Dr Oliver Fisher and colleagues from Australia clarified the prognostic role of tumor protein 53 (TP53) mutations in patients with esophageal adenocarcinoma as there is a need for biomarkers that assist in guiding management for patients with esophageal adenocarcinoma.
The team conducted a systematic review using MEDLINE, Embase, PubMed and Current Contents Connect to identify studies published between 1990 and February 2015 of esophageal cancer populations that measured tumoral TP53 status, and reported hazard ratios, or adequate data for estimation of HR for survival for TP53-defined subgroups.
|P53 mutations were associated with reduced survival. |
Risk of bias for hazard ratios estimates was assessed using prespecified criteria for the appraisal of relevant domains as defined by the Cochrane Prognosis Methods Group including adherence to Grading of Recommendations, Assessment, Development and Evaluation and REporting recommendations for tumor MARKer prognostic studies guidelines, as well as assay method used, and adjustment for standard prognostic factors.
The team identified 16 eligible studies including 888 patients were identified.
The research team found that TP53 mutations were associated with reduced survival.

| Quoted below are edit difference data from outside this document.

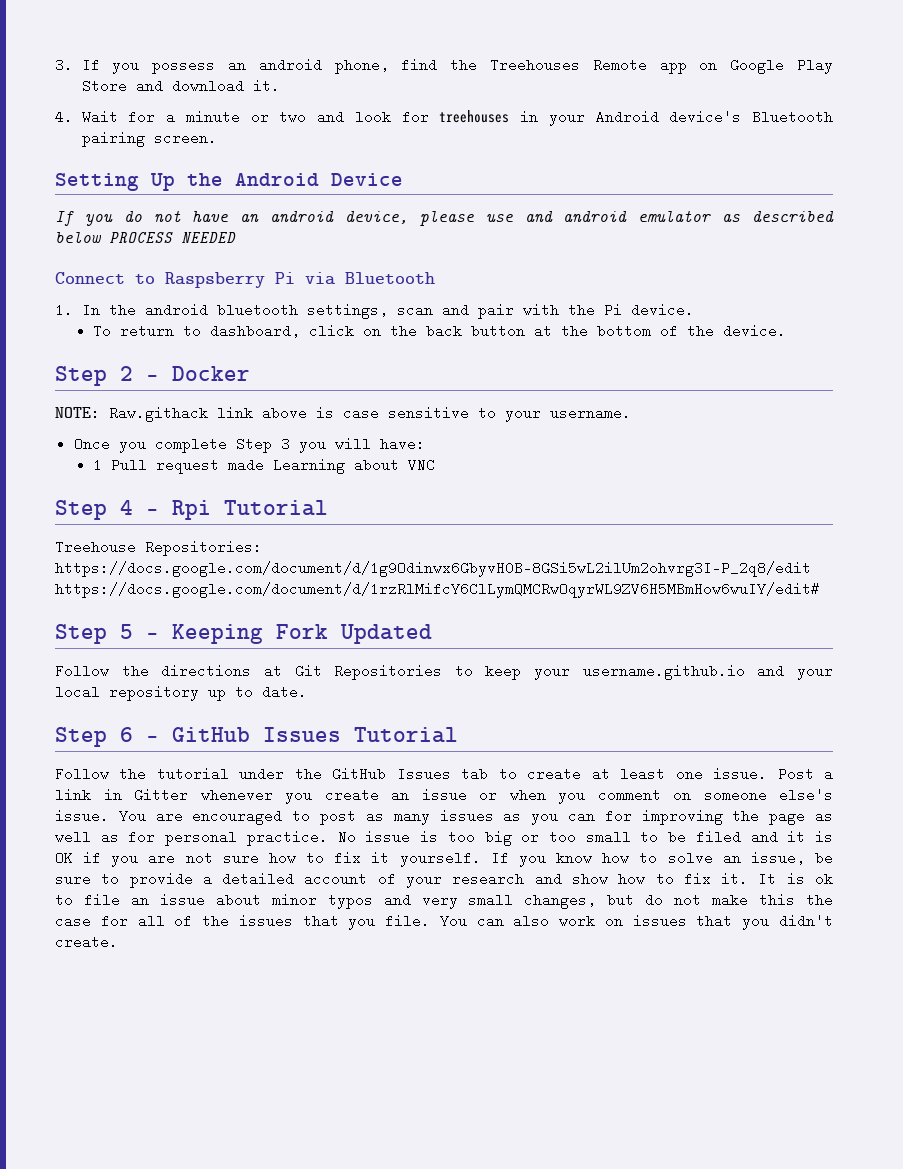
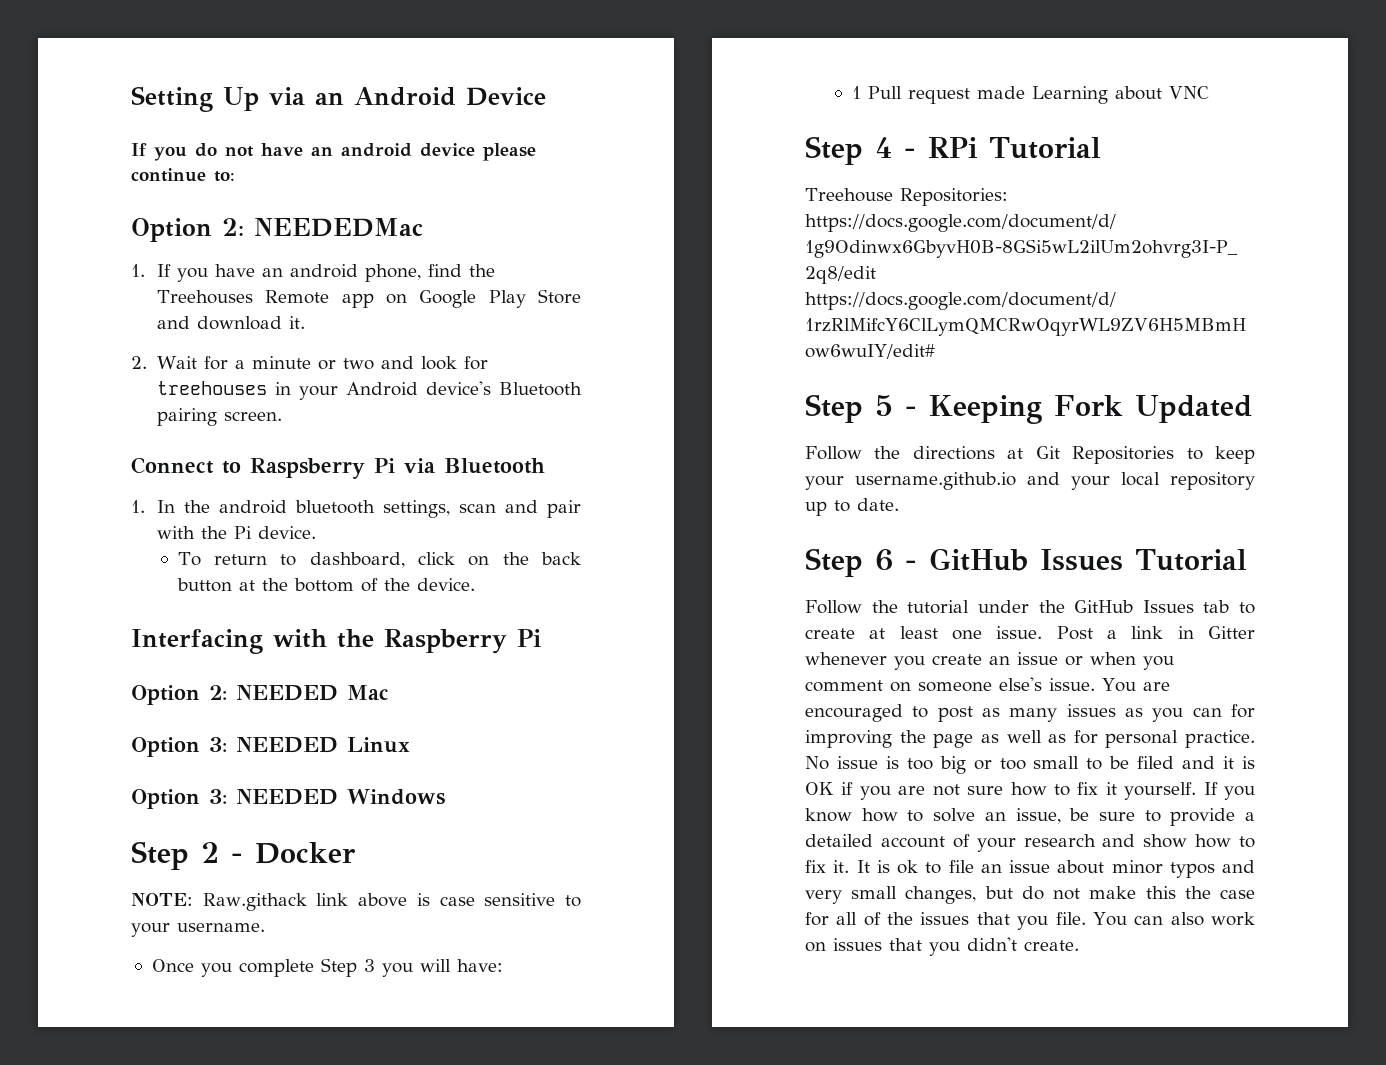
- 3. If you possess an android phone, find the Treehouses Remote app on Google Play Store and download it.
+ Setting Up via an Android Device
+ If you do not have an android device please continue to:
+ Option 2: NEEDEDMac
+ 1. If you have an android phone, find the Treehouses Remote app on Google Play Store and download it.
- 4. Wait for a minute or two and look for treehouses in your Android device's Bluetooth pairing screen.
+ 2. Wait for a minute or two and look for treehouses in your Android device's Bluetooth pairing screen.
- Setting Up the Android Device
- If you do not have an android device, please use and android emulator as described below PROCESS NEEDED
+ Interfacing with the Raspberry Pi
+ Option 2: NEEDED Mac
+ Option 3: NEEDED Linux
+ Option 3: NEEDED Windows
- Step 4 - Rpi Tutorial
+ Step 4 - RPi Tutorial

A greater prognostic effect was observed in a sensitivity analysis of those studies that reported survival for esophageal adenocarcinoma-only cohorts and were assessed at low risk of bias.
Dr Lord's team concludes, "Patients with esophageal adenocarcinoma, and TP53 gene mutations have reduced overall survival compared with patients without these mutations, and this effect is independent of tumor stage."